» **Exercise input**
******************************

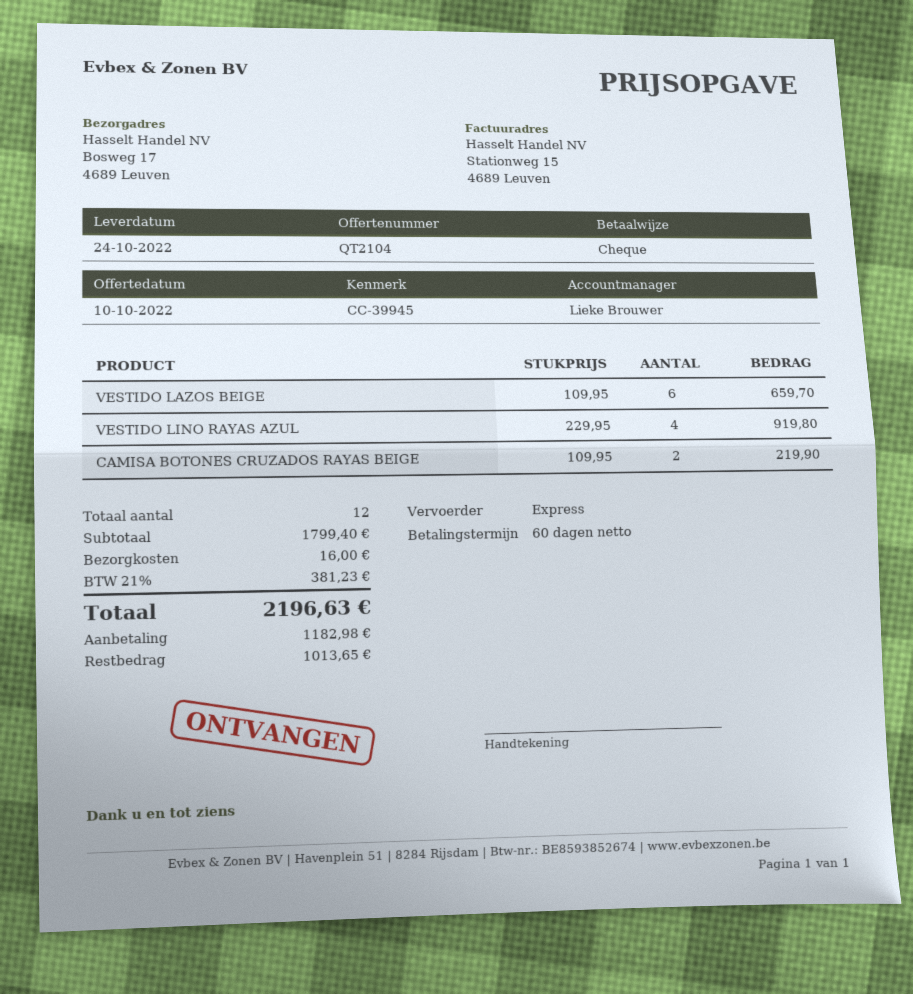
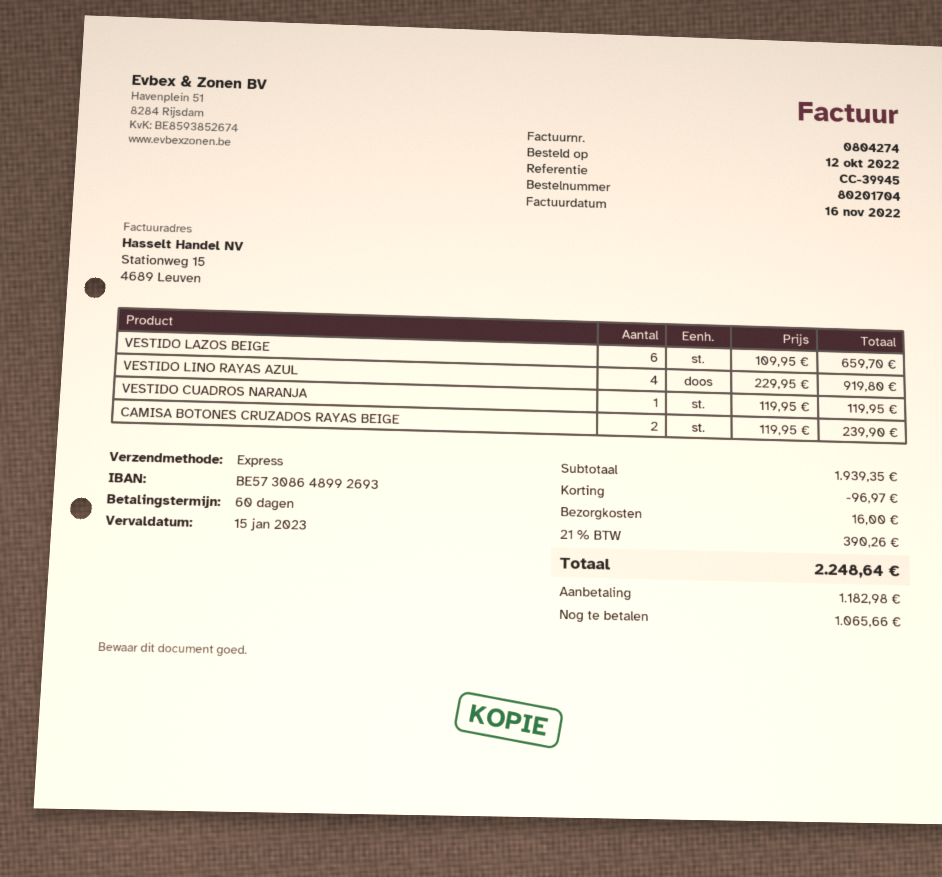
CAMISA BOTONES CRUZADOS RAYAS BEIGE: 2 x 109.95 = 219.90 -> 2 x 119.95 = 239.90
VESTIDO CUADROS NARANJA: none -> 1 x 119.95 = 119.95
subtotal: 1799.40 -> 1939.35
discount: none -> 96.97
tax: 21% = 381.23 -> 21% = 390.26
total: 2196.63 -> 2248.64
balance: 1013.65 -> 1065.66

******************************

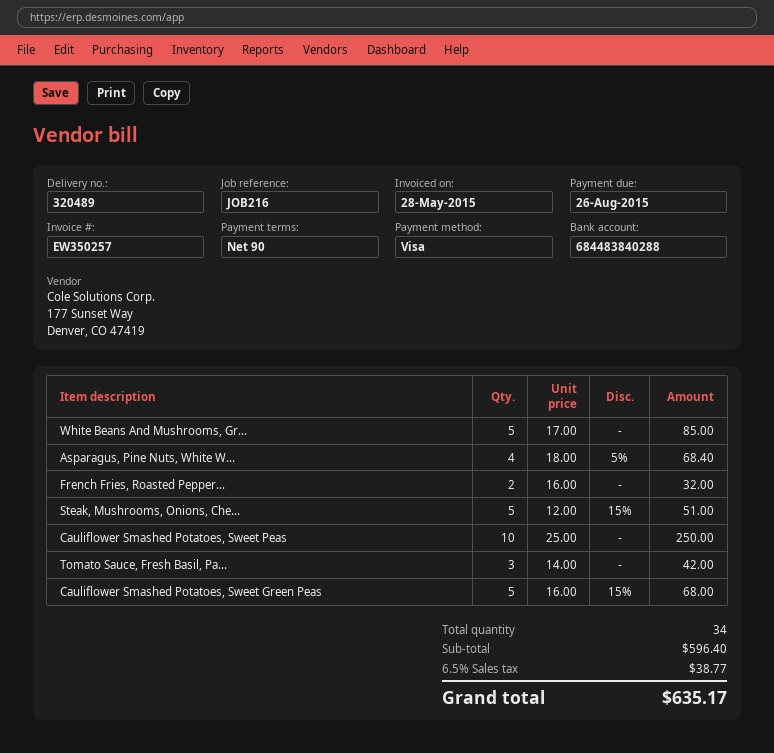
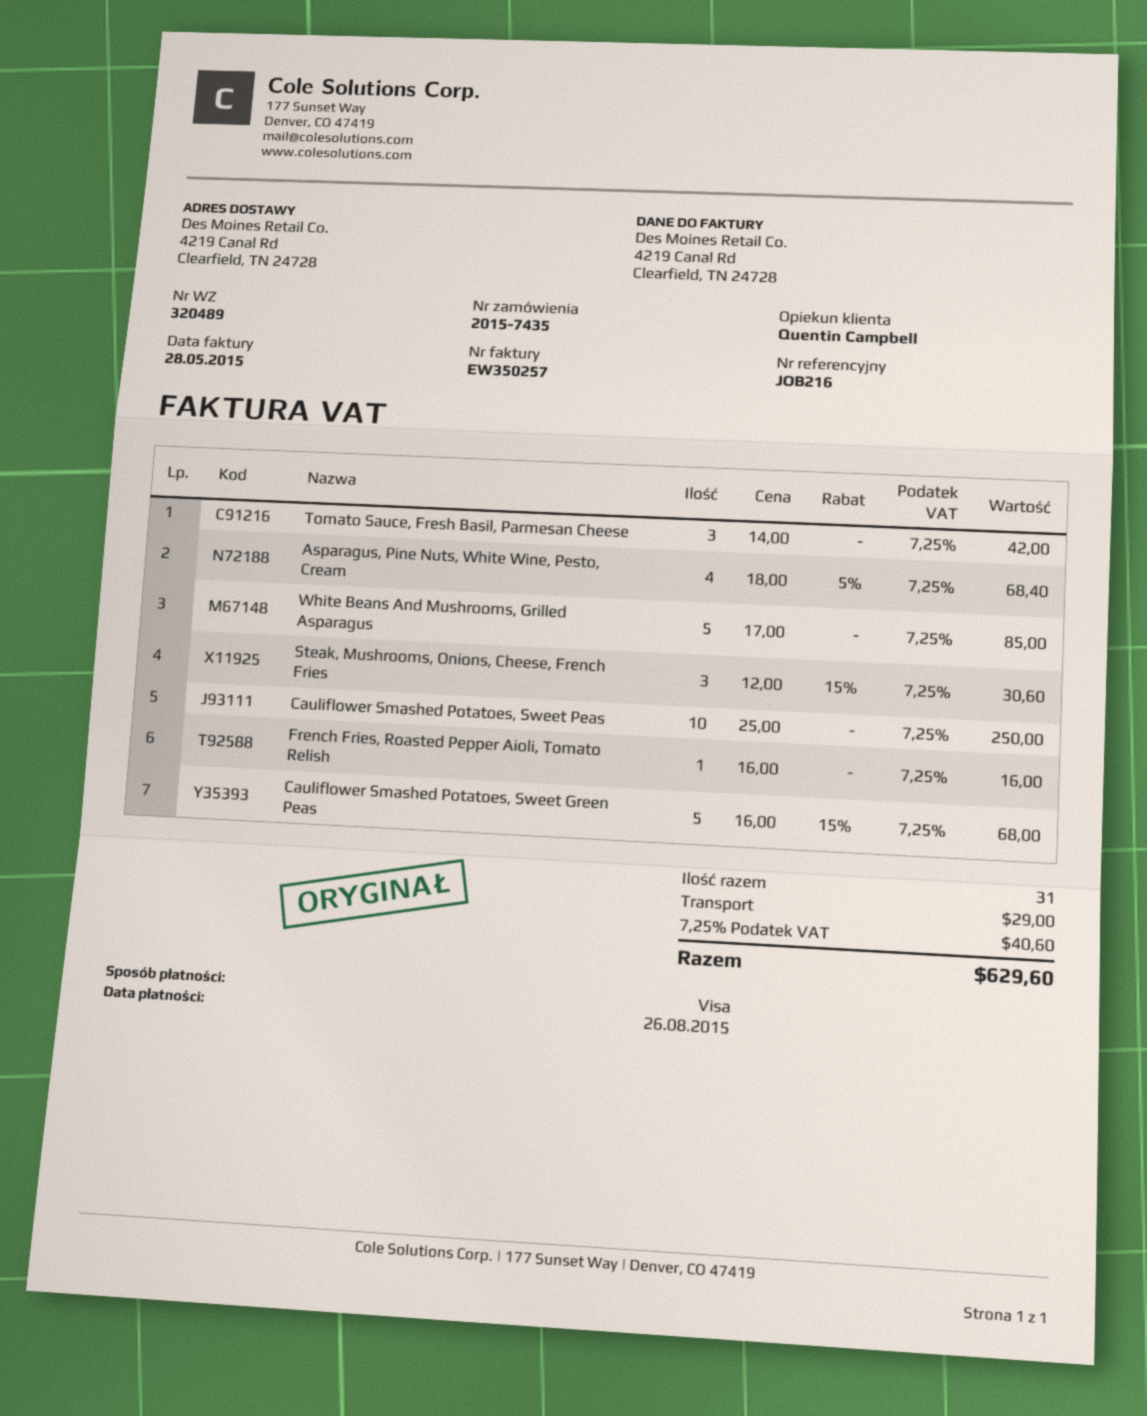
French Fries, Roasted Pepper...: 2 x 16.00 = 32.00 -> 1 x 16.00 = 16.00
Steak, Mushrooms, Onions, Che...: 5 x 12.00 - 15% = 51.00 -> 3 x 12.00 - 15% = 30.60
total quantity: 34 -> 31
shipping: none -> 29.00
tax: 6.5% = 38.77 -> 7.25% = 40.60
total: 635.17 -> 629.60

******************************

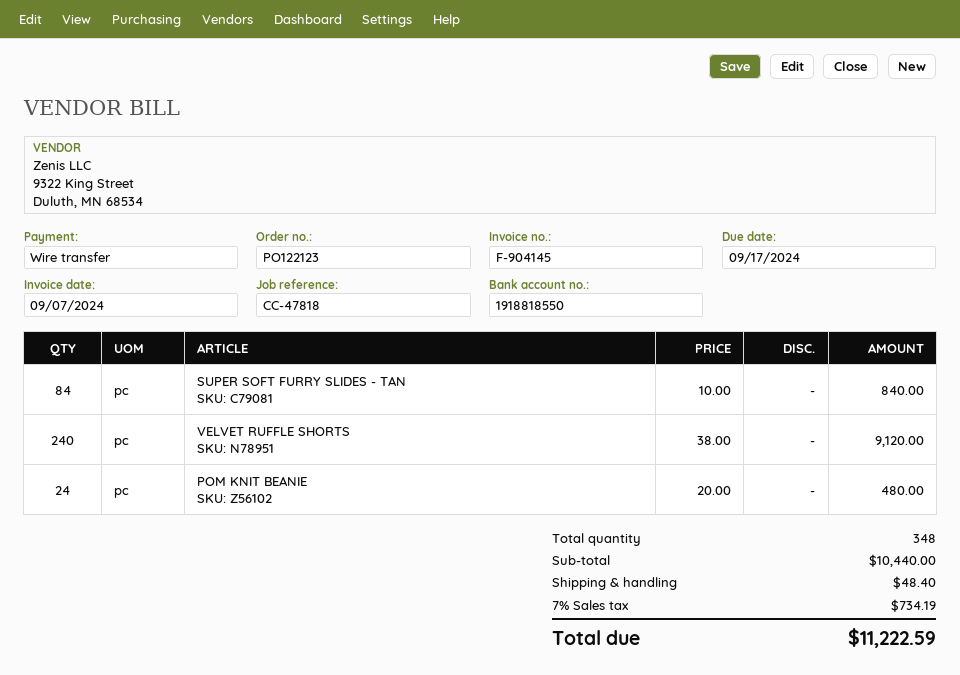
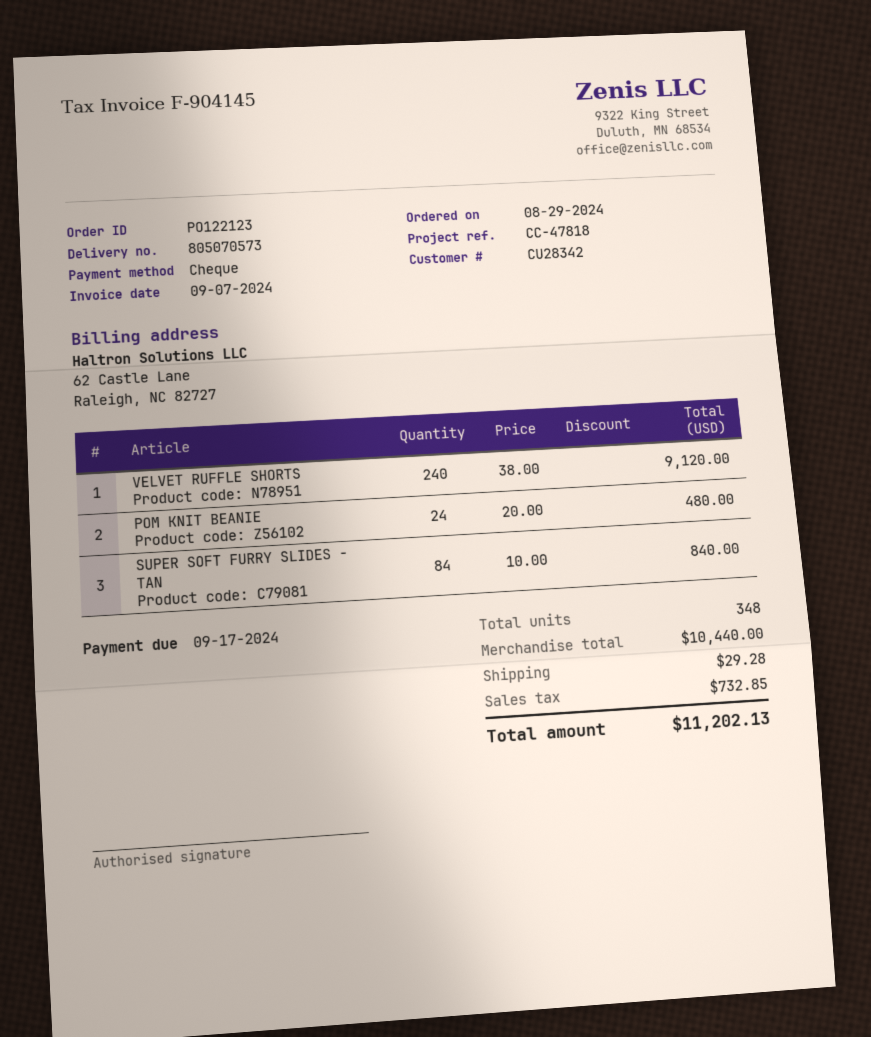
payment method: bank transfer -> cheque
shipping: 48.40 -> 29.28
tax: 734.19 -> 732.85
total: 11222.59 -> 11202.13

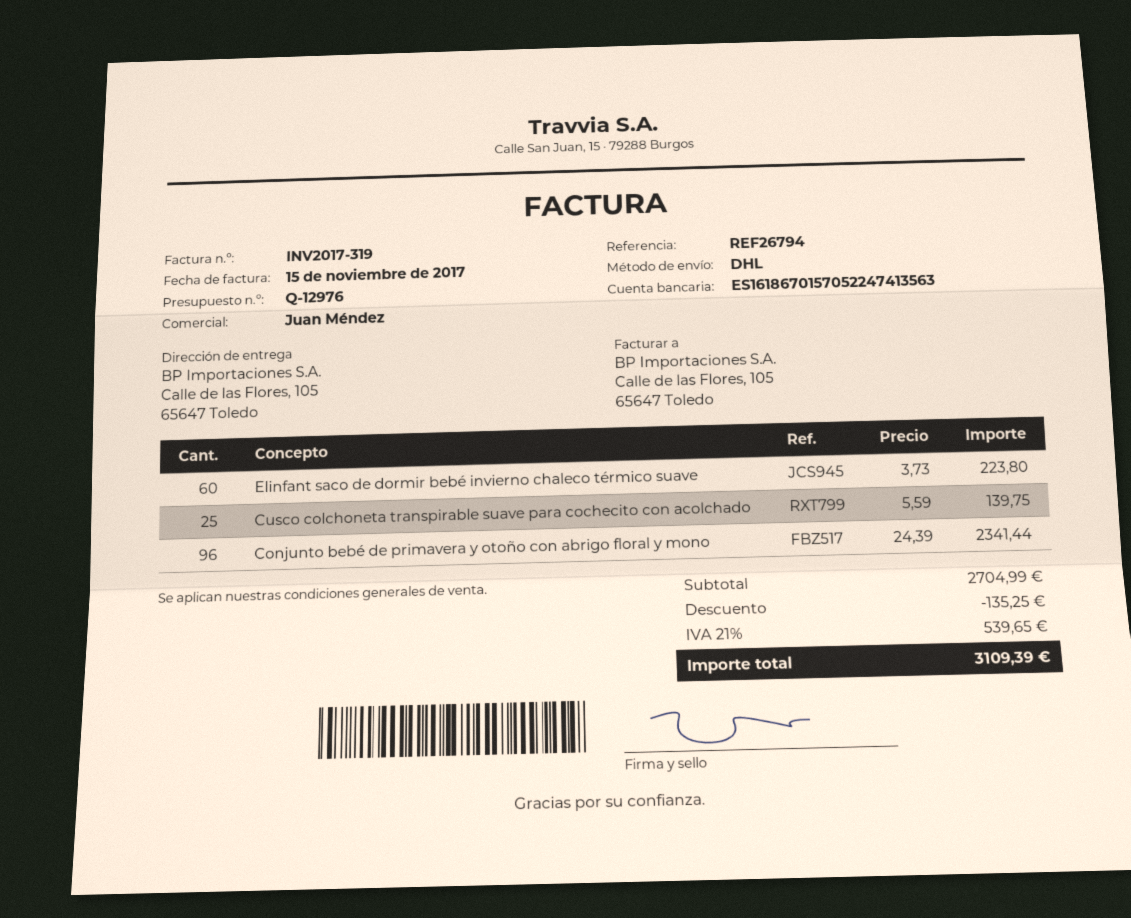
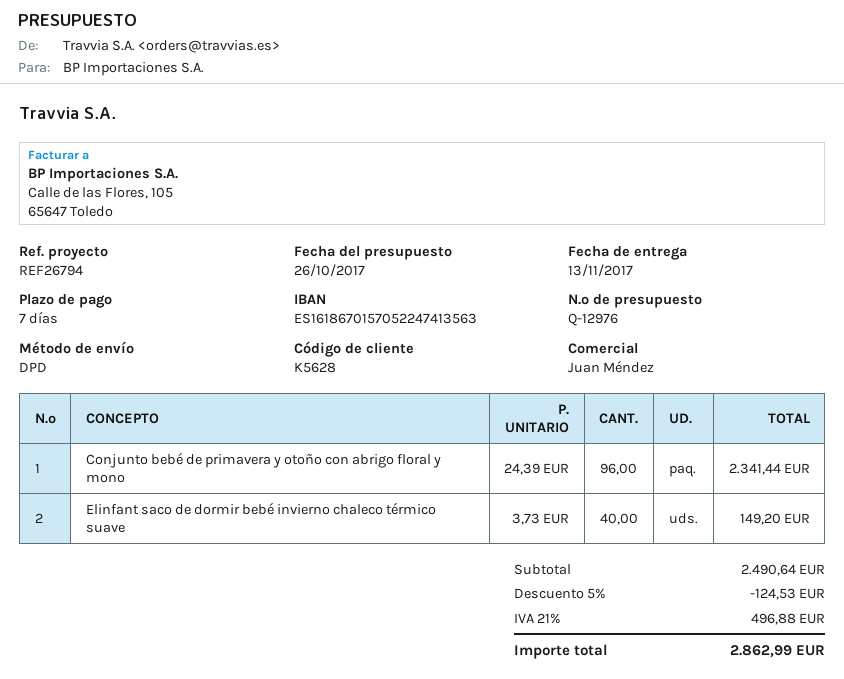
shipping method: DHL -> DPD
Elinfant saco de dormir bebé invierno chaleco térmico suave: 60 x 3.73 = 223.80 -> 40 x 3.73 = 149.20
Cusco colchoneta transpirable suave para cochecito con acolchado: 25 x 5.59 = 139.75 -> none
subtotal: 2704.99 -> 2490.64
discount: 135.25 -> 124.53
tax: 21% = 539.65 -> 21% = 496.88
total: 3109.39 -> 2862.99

******************************

» **Your assignment**
Please reproduce the lines from the line with "CAMISA BOTONES CRUZADOS" to the line with "balance: 1013.65 -> 1065.66", both ends included, exactly as they appear above.

» **Response area**
CAMISA BOTONES CRUZADOS RAYAS BEIGE: 2 x 109.95 = 219.90 -> 2 x 119.95 = 239.90
VESTIDO CUADROS NARANJA: none -> 1 x 119.95 = 119.95
subtotal: 1799.40 -> 1939.35
discount: none -> 96.97
tax: 21% = 381.23 -> 21% = 390.26
total: 2196.63 -> 2248.64
balance: 1013.65 -> 1065.66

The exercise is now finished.